### Instructions for the task:
Exactly as written, print each of the entries.

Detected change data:
· · · · ·
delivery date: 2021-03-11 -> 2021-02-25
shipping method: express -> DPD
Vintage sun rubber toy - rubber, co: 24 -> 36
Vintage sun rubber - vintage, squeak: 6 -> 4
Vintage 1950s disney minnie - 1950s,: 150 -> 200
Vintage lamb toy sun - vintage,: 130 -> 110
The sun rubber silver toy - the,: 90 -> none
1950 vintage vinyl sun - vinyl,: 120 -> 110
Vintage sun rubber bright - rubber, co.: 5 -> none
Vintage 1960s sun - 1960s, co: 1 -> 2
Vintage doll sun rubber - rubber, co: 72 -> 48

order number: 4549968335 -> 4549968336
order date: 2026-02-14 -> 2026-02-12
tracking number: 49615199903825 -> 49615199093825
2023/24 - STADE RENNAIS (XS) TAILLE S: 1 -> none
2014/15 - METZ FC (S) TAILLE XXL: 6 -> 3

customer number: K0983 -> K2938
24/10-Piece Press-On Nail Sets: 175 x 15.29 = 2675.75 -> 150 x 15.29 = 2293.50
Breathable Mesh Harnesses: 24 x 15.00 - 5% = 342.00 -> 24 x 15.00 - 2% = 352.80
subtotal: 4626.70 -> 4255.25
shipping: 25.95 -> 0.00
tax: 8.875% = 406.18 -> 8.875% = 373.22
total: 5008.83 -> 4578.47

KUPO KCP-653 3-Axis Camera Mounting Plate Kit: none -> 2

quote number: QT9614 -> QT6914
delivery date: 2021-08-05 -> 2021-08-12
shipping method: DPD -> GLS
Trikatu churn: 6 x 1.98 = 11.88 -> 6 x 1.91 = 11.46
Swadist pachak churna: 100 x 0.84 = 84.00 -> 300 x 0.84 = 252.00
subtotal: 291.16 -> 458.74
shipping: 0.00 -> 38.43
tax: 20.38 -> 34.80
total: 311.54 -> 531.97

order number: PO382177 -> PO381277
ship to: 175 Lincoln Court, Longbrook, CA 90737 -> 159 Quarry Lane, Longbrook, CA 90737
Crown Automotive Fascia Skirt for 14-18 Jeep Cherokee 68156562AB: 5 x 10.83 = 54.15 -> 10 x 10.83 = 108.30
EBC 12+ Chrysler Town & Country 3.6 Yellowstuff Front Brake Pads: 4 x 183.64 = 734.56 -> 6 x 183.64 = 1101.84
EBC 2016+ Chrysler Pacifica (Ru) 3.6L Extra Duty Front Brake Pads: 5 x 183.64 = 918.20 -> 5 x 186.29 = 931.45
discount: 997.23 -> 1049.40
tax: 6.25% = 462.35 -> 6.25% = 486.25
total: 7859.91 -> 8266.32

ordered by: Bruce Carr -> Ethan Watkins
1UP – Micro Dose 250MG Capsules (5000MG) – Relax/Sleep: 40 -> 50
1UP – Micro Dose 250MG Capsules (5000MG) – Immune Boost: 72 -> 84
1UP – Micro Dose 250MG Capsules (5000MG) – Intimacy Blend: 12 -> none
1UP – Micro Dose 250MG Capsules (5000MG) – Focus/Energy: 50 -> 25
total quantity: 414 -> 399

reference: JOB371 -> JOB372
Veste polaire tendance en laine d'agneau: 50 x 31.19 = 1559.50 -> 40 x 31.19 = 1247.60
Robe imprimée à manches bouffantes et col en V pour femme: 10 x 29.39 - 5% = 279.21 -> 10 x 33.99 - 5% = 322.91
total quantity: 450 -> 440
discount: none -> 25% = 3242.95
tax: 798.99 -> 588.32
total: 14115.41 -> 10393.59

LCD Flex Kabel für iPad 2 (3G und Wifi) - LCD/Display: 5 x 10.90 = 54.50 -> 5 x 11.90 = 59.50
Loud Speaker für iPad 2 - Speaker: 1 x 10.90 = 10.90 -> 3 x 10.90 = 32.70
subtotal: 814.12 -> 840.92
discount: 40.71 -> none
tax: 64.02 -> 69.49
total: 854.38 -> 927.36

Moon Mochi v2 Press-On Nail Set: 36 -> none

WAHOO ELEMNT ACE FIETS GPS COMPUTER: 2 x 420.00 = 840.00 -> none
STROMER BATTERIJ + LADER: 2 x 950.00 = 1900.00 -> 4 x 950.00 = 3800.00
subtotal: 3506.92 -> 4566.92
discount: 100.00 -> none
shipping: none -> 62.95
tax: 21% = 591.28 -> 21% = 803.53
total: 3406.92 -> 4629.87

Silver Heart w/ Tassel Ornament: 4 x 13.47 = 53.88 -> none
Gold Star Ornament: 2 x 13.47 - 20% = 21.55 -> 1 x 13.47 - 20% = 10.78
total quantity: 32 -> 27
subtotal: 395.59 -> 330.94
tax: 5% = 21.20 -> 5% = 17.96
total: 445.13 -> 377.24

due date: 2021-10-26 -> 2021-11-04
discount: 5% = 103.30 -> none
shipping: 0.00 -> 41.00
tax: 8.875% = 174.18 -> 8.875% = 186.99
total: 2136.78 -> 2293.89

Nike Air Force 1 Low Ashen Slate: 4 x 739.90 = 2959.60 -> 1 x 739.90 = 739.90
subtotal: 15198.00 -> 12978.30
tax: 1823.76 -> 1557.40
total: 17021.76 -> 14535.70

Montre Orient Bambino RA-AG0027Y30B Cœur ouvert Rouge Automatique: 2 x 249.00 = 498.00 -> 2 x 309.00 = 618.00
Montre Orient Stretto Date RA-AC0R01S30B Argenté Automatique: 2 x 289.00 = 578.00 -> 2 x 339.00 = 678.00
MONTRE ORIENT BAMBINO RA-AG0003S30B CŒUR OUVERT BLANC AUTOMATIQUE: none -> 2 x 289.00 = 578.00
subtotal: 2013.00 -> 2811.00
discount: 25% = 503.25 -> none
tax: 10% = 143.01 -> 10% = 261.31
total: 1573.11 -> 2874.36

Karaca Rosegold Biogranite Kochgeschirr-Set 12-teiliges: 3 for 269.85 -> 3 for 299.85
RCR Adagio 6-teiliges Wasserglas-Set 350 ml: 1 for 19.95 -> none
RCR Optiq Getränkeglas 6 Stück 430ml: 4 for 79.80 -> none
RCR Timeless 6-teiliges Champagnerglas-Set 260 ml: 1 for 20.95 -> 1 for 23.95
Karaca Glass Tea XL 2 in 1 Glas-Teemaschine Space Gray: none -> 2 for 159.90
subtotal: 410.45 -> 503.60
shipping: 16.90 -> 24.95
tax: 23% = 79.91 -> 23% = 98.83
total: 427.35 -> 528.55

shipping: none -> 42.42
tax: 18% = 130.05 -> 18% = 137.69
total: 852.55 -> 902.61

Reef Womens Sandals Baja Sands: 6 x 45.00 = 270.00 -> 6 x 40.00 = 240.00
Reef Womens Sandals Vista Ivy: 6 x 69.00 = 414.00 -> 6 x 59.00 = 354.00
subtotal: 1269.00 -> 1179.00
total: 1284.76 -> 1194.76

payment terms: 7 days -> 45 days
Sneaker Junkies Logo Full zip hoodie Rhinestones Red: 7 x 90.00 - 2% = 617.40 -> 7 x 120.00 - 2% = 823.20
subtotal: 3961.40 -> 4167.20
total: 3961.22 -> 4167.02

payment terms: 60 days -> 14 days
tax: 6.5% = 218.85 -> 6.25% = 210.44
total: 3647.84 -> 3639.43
· · · · ·
### Result:
delivery date: 2021-03-11 -> 2021-02-25
shipping method: express -> DPD
Vintage sun rubber toy - rubber, co: 24 -> 36
Vintage sun rubber - vintage, squeak: 6 -> 4
Vintage 1950s disney minnie - 1950s,: 150 -> 200
Vintage lamb toy sun - vintage,: 130 -> 110
The sun rubber silver toy - the,: 90 -> none
1950 vintage vinyl sun - vinyl,: 120 -> 110
Vintage sun rubber bright - rubber, co.: 5 -> none
Vintage 1960s sun - 1960s, co: 1 -> 2
Vintage doll sun rubber - rubber, co: 72 -> 48

order number: 4549968335 -> 4549968336
order date: 2026-02-14 -> 2026-02-12
tracking number: 49615199903825 -> 49615199093825
2023/24 - STADE RENNAIS (XS) TAILLE S: 1 -> none
2014/15 - METZ FC (S) TAILLE XXL: 6 -> 3

customer number: K0983 -> K2938
24/10-Piece Press-On Nail Sets: 175 x 15.29 = 2675.75 -> 150 x 15.29 = 2293.50
Breathable Mesh Harnesses: 24 x 15.00 - 5% = 342.00 -> 24 x 15.00 - 2% = 352.80
subtotal: 4626.70 -> 4255.25
shipping: 25.95 -> 0.00
tax: 8.875% = 406.18 -> 8.875% = 373.22
total: 5008.83 -> 4578.47

KUPO KCP-653 3-Axis Camera Mounting Plate Kit: none -> 2

quote number: QT9614 -> QT6914
delivery date: 2021-08-05 -> 2021-08-12
shipping method: DPD -> GLS
Trikatu churn: 6 x 1.98 = 11.88 -> 6 x 1.91 = 11.46
Swadist pachak churna: 100 x 0.84 = 84.00 -> 300 x 0.84 = 252.00
subtotal: 291.16 -> 458.74
shipping: 0.00 -> 38.43
tax: 20.38 -> 34.80
total: 311.54 -> 531.97

order number: PO382177 -> PO381277
ship to: 175 Lincoln Court, Longbrook, CA 90737 -> 159 Quarry Lane, Longbrook, CA 90737
Crown Automotive Fascia Skirt for 14-18 Jeep Cherokee 68156562AB: 5 x 10.83 = 54.15 -> 10 x 10.83 = 108.30
EBC 12+ Chrysler Town & Country 3.6 Yellowstuff Front Brake Pads: 4 x 183.64 = 734.56 -> 6 x 183.64 = 1101.84
EBC 2016+ Chrysler Pacifica (Ru) 3.6L Extra Duty Front Brake Pads: 5 x 183.64 = 918.20 -> 5 x 186.29 = 931.45
discount: 997.23 -> 1049.40
tax: 6.25% = 462.35 -> 6.25% = 486.25
total: 7859.91 -> 8266.32

ordered by: Bruce Carr -> Ethan Watkins
1UP – Micro Dose 250MG Capsules (5000MG) – Relax/Sleep: 40 -> 50
1UP – Micro Dose 250MG Capsules (5000MG) – Immune Boost: 72 -> 84
1UP – Micro Dose 250MG Capsules (5000MG) – Intimacy Blend: 12 -> none
1UP – Micro Dose 250MG Capsules (5000MG) – Focus/Energy: 50 -> 25
total quantity: 414 -> 399

reference: JOB371 -> JOB372
Veste polaire tendance en laine d'agneau: 50 x 31.19 = 1559.50 -> 40 x 31.19 = 1247.60
Robe imprimée à manches bouffantes et col en V pour femme: 10 x 29.39 - 5% = 279.21 -> 10 x 33.99 - 5% = 322.91
total quantity: 450 -> 440
discount: none -> 25% = 3242.95
tax: 798.99 -> 588.32
total: 14115.41 -> 10393.59

LCD Flex Kabel für iPad 2 (3G und Wifi) - LCD/Display: 5 x 10.90 = 54.50 -> 5 x 11.90 = 59.50
Loud Speaker für iPad 2 - Speaker: 1 x 10.90 = 10.90 -> 3 x 10.90 = 32.70
subtotal: 814.12 -> 840.92
discount: 40.71 -> none
tax: 64.02 -> 69.49
total: 854.38 -> 927.36

Moon Mochi v2 Press-On Nail Set: 36 -> none

WAHOO ELEMNT ACE FIETS GPS COMPUTER: 2 x 420.00 = 840.00 -> none
STROMER BATTERIJ + LADER: 2 x 950.00 = 1900.00 -> 4 x 950.00 = 3800.00
subtotal: 3506.92 -> 4566.92
discount: 100.00 -> none
shipping: none -> 62.95
tax: 21% = 591.28 -> 21% = 803.53
total: 3406.92 -> 4629.87

Silver Heart w/ Tassel Ornament: 4 x 13.47 = 53.88 -> none
Gold Star Ornament: 2 x 13.47 - 20% = 21.55 -> 1 x 13.47 - 20% = 10.78
total quantity: 32 -> 27
subtotal: 395.59 -> 330.94
tax: 5% = 21.20 -> 5% = 17.96
total: 445.13 -> 377.24

due date: 2021-10-26 -> 2021-11-04
discount: 5% = 103.30 -> none
shipping: 0.00 -> 41.00
tax: 8.875% = 174.18 -> 8.875% = 186.99
total: 2136.78 -> 2293.89

Nike Air Force 1 Low Ashen Slate: 4 x 739.90 = 2959.60 -> 1 x 739.90 = 739.90
subtotal: 15198.00 -> 12978.30
tax: 1823.76 -> 1557.40
total: 17021.76 -> 14535.70

Montre Orient Bambino RA-AG0027Y30B Cœur ouvert Rouge Automatique: 2 x 249.00 = 498.00 -> 2 x 309.00 = 618.00
Montre Orient Stretto Date RA-AC0R01S30B Argenté Automatique: 2 x 289.00 = 578.00 -> 2 x 339.00 = 678.00
MONTRE ORIENT BAMBINO RA-AG0003S30B CŒUR OUVERT BLANC AUTOMATIQUE: none -> 2 x 289.00 = 578.00
subtotal: 2013.00 -> 2811.00
discount: 25% = 503.25 -> none
tax: 10% = 143.01 -> 10% = 261.31
total: 1573.11 -> 2874.36

Karaca Rosegold Biogranite Kochgeschirr-Set 12-teiliges: 3 for 269.85 -> 3 for 299.85
RCR Adagio 6-teiliges Wasserglas-Set 350 ml: 1 for 19.95 -> none
RCR Optiq Getränkeglas 6 Stück 430ml: 4 for 79.80 -> none
RCR Timeless 6-teiliges Champagnerglas-Set 260 ml: 1 for 20.95 -> 1 for 23.95
Karaca Glass Tea XL 2 in 1 Glas-Teemaschine Space Gray: none -> 2 for 159.90
subtotal: 410.45 -> 503.60
shipping: 16.90 -> 24.95
tax: 23% = 79.91 -> 23% = 98.83
total: 427.35 -> 528.55

shipping: none -> 42.42
tax: 18% = 130.05 -> 18% = 137.69
total: 852.55 -> 902.61

Reef Womens Sandals Baja Sands: 6 x 45.00 = 270.00 -> 6 x 40.00 = 240.00
Reef Womens Sandals Vista Ivy: 6 x 69.00 = 414.00 -> 6 x 59.00 = 354.00
subtotal: 1269.00 -> 1179.00
total: 1284.76 -> 1194.76

payment terms: 7 days -> 45 days
Sneaker Junkies Logo Full zip hoodie Rhinestones Red: 7 x 90.00 - 2% = 617.40 -> 7 x 120.00 - 2% = 823.20
subtotal: 3961.40 -> 4167.20
total: 3961.22 -> 4167.02

payment terms: 60 days -> 14 days
tax: 6.5% = 218.85 -> 6.25% = 210.44
total: 3647.84 -> 3639.43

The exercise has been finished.